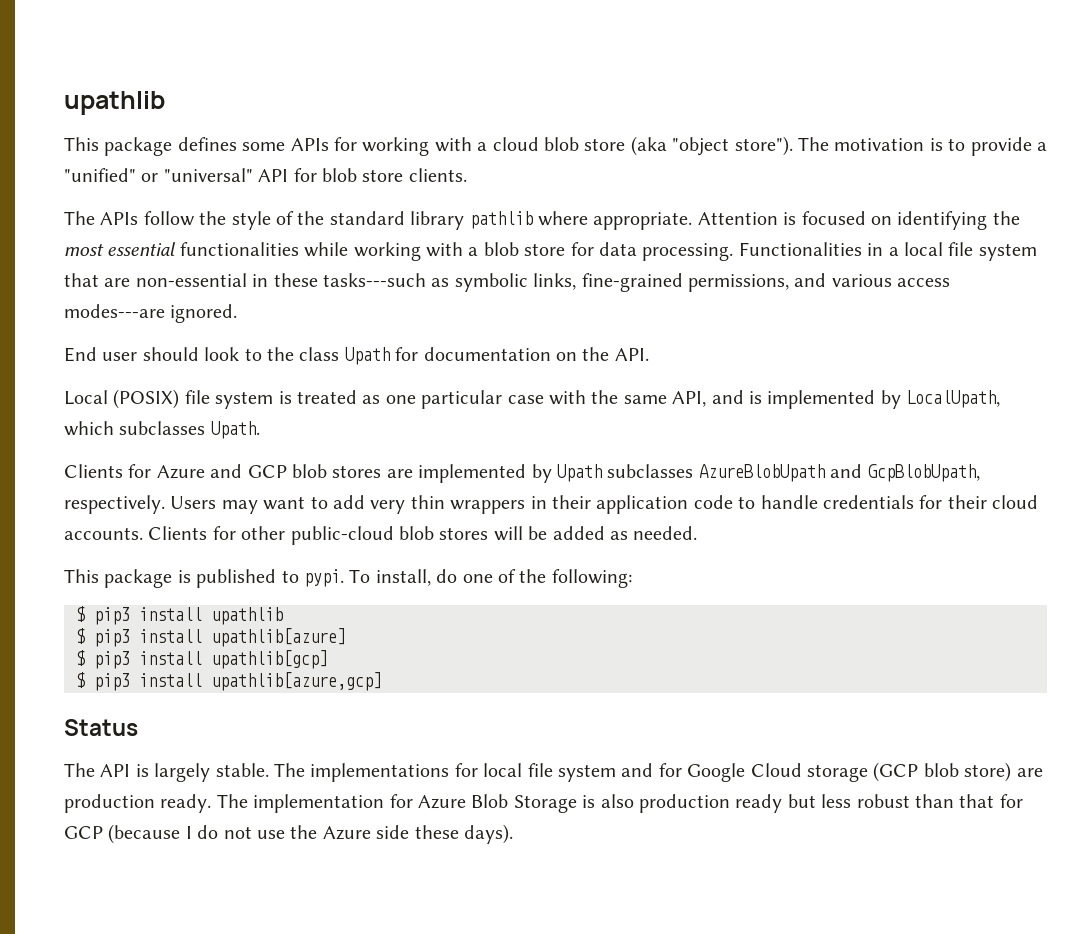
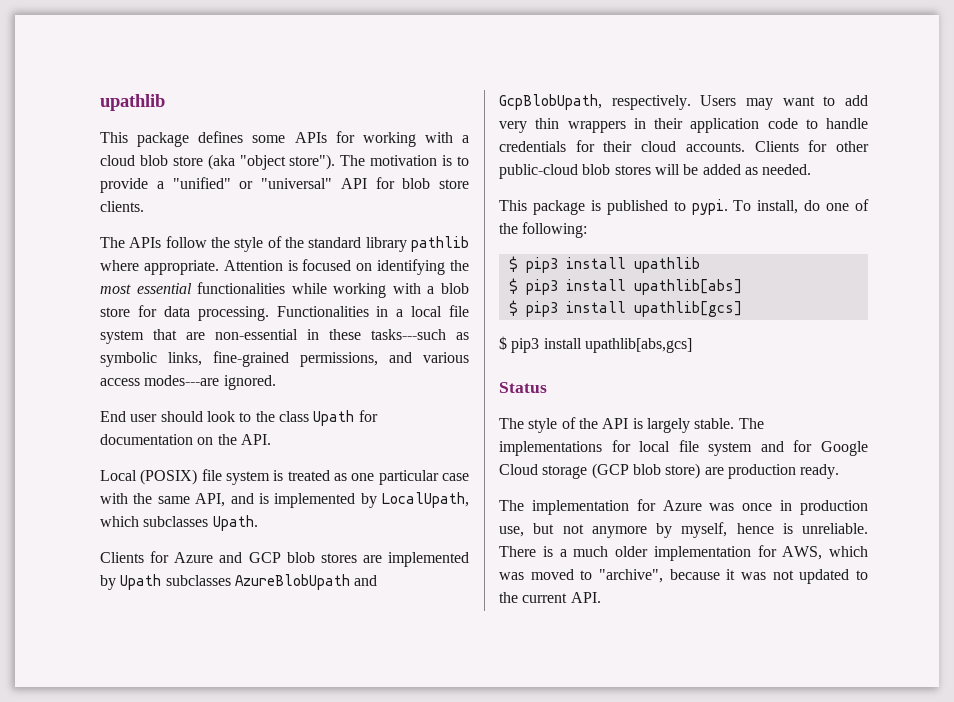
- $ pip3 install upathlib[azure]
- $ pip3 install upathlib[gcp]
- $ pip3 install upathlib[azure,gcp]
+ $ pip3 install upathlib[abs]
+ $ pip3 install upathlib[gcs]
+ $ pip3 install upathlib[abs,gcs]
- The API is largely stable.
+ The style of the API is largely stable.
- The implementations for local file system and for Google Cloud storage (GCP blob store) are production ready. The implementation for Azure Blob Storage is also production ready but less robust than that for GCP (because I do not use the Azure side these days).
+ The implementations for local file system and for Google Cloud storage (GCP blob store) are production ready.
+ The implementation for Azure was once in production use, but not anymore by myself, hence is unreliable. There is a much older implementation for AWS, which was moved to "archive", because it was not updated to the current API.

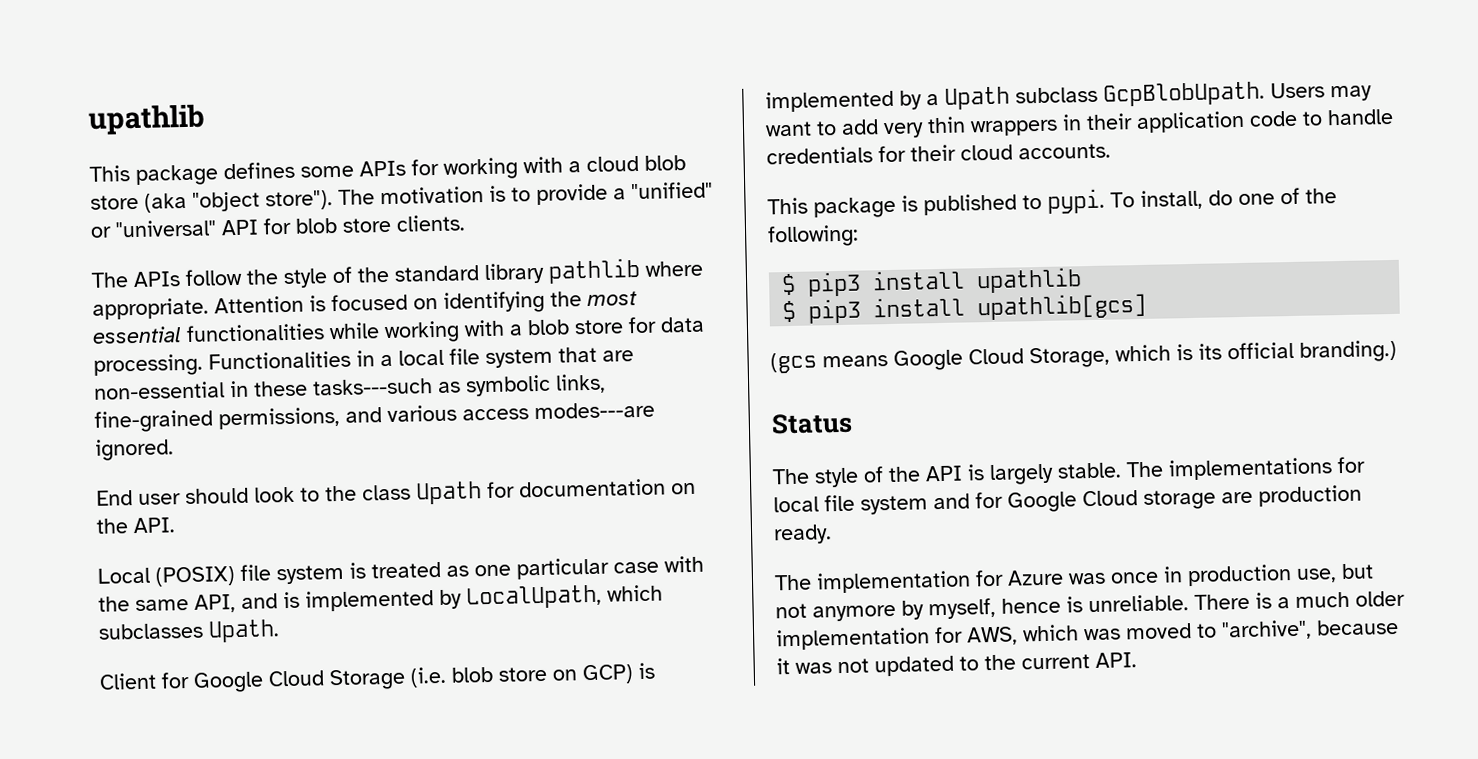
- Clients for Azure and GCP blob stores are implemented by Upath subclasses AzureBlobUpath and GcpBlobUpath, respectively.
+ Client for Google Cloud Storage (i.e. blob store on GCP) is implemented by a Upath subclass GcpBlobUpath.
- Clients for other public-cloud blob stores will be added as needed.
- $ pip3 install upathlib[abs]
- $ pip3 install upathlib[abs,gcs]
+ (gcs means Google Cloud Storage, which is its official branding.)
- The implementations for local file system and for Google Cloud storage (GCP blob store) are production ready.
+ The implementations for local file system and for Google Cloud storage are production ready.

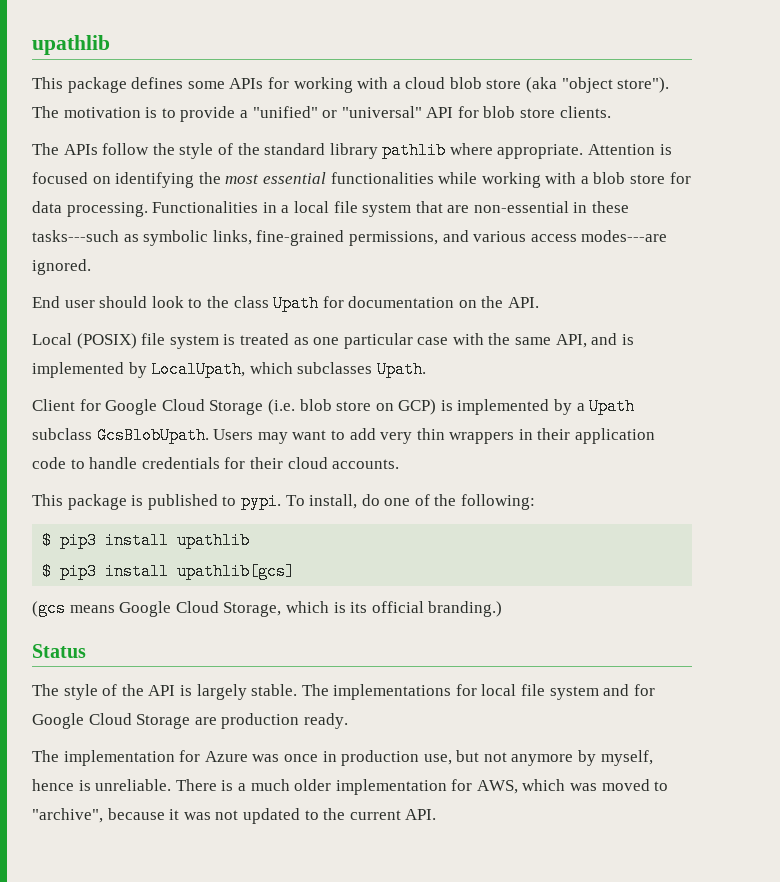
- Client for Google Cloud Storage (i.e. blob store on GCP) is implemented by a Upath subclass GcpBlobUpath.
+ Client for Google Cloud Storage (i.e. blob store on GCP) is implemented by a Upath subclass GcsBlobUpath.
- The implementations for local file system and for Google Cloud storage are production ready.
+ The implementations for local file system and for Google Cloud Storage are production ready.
◆ ◆ ◆ ◆
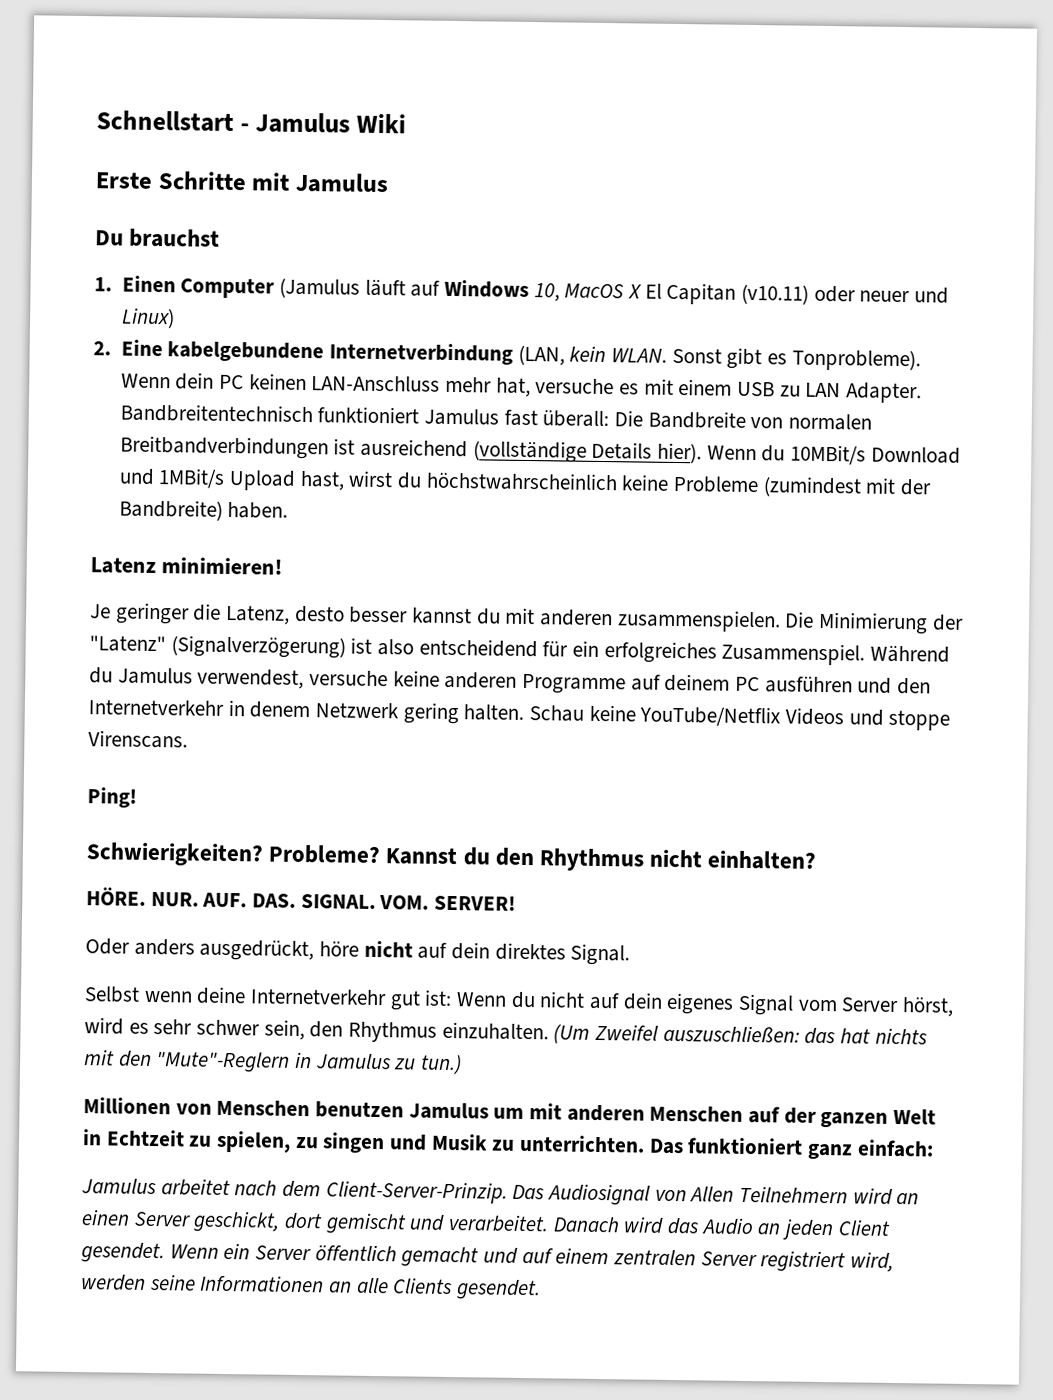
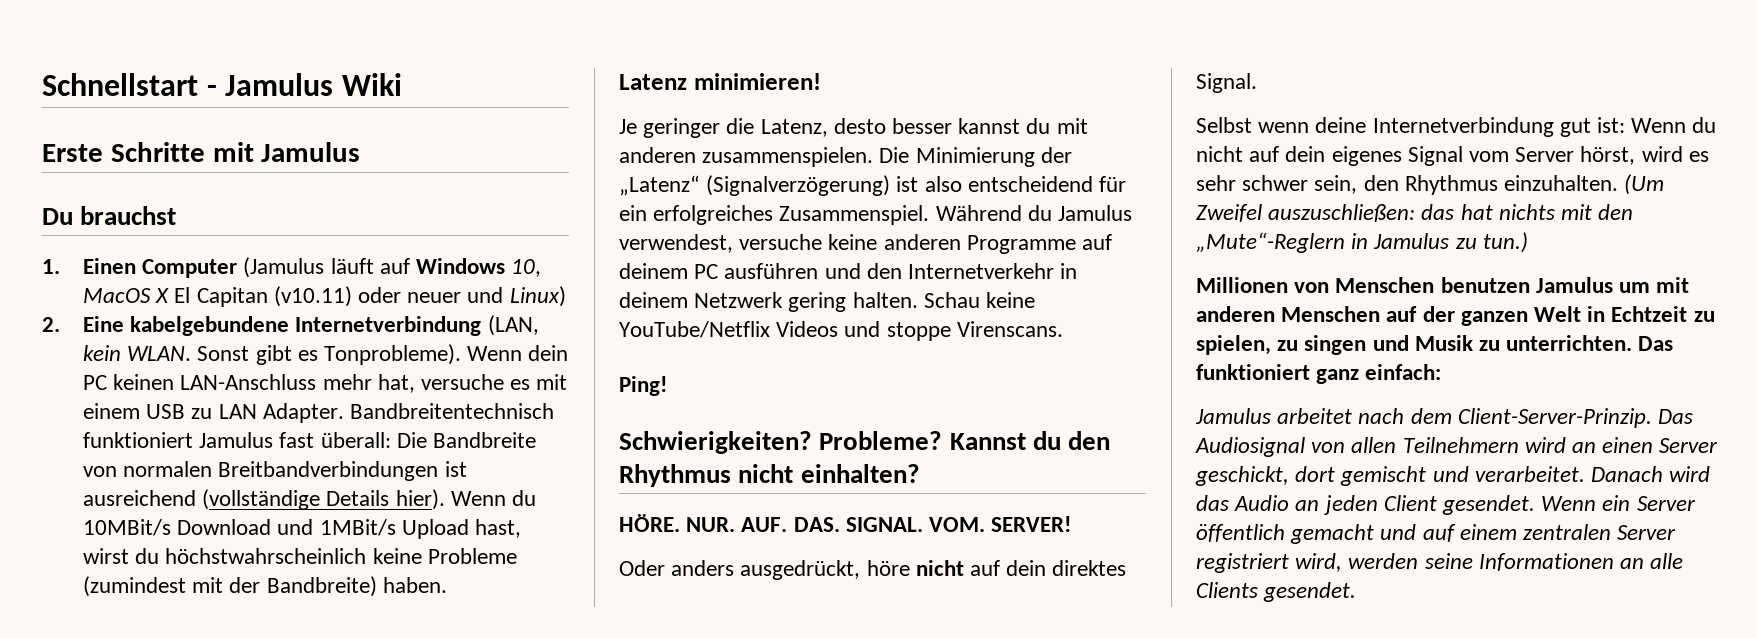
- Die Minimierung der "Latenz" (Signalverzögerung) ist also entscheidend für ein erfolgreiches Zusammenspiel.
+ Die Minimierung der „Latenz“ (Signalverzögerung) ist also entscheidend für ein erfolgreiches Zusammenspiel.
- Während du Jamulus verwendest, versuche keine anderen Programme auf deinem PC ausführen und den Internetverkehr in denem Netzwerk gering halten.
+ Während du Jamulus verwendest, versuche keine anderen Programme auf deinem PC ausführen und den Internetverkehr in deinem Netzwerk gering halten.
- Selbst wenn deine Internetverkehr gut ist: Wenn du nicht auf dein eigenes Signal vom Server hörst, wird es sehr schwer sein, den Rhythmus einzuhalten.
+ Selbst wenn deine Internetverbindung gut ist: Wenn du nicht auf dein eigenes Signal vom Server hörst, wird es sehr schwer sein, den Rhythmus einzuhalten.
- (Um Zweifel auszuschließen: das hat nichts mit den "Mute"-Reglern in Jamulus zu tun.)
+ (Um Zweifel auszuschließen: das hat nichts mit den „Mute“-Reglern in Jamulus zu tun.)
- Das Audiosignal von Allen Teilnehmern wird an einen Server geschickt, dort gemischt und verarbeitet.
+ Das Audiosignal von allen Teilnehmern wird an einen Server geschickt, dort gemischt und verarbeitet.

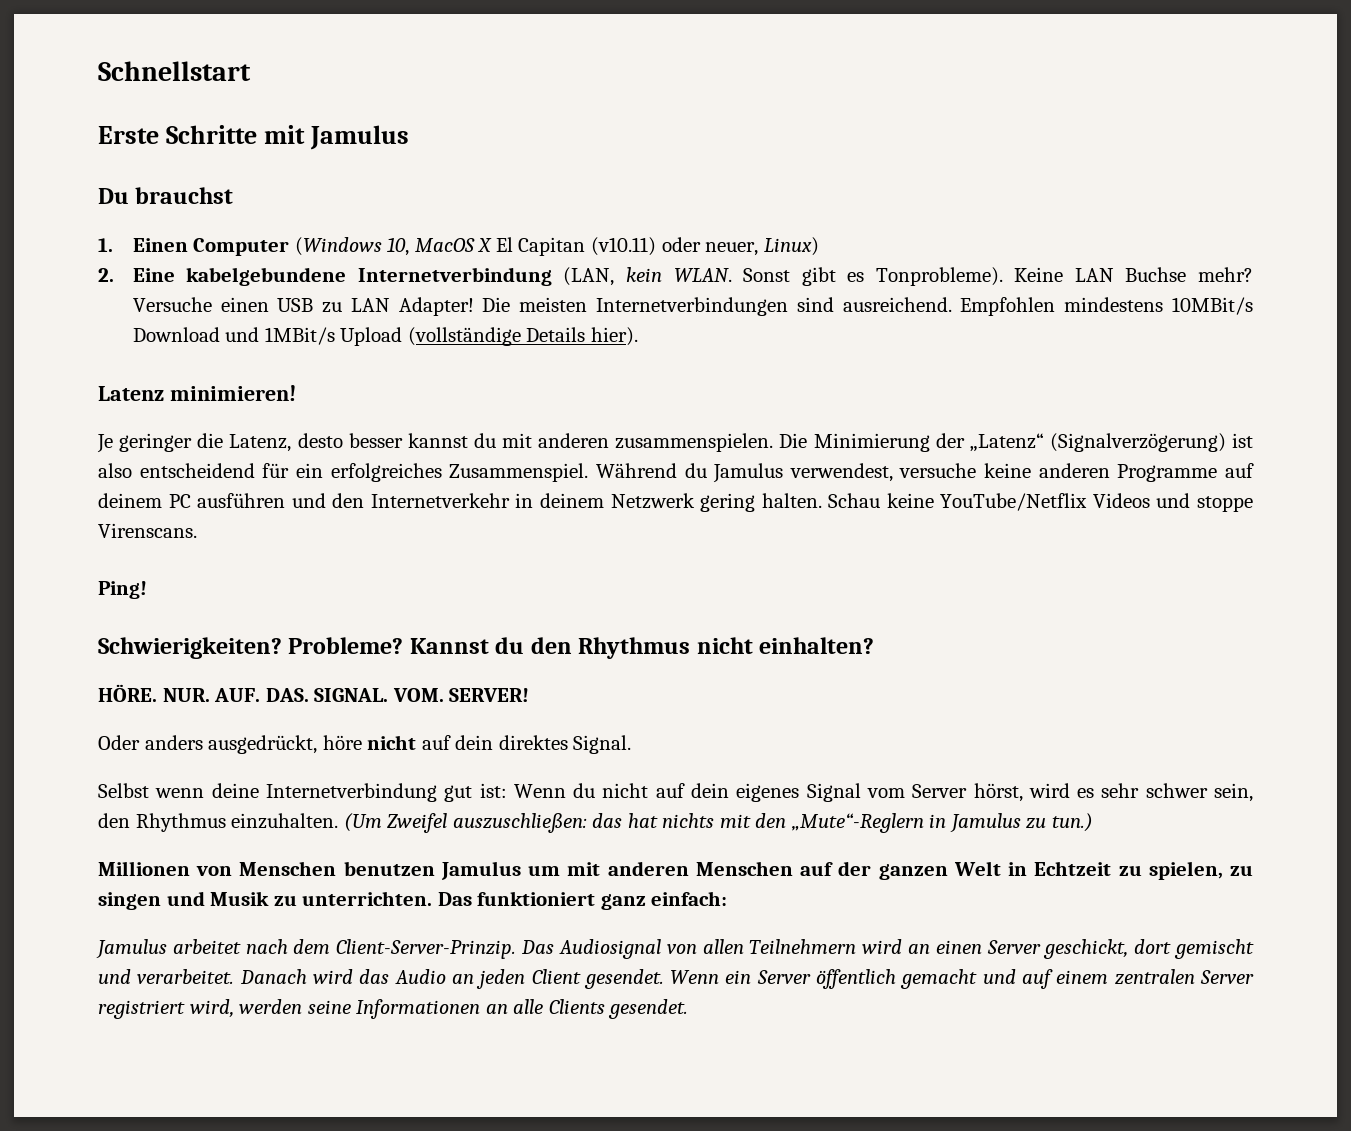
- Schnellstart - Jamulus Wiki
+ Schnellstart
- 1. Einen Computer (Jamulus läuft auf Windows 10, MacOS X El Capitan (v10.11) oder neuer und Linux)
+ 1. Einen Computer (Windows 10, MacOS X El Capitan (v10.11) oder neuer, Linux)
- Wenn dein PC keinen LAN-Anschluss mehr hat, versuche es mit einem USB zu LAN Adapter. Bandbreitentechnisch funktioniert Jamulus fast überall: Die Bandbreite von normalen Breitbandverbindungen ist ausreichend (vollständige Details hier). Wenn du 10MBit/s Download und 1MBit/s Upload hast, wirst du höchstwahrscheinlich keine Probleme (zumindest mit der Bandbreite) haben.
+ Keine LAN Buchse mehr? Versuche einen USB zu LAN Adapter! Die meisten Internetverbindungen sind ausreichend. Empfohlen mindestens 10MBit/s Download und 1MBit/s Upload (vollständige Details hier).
◆ ◆ ◆ ◆
The task: Where a line of the listing holds the string "Rhythmus", copy that line.

Answer for this exercise:
- Selbst wenn deine Internetverkehr gut ist: Wenn du nicht auf dein eigenes Signal vom Server hörst, wird es sehr schwer sein, den Rhythmus einzuhalten.
+ Selbst wenn deine Internetverbindung gut ist: Wenn du nicht auf dein eigenes Signal vom Server hörst, wird es sehr schwer sein, den Rhythmus einzuhalten.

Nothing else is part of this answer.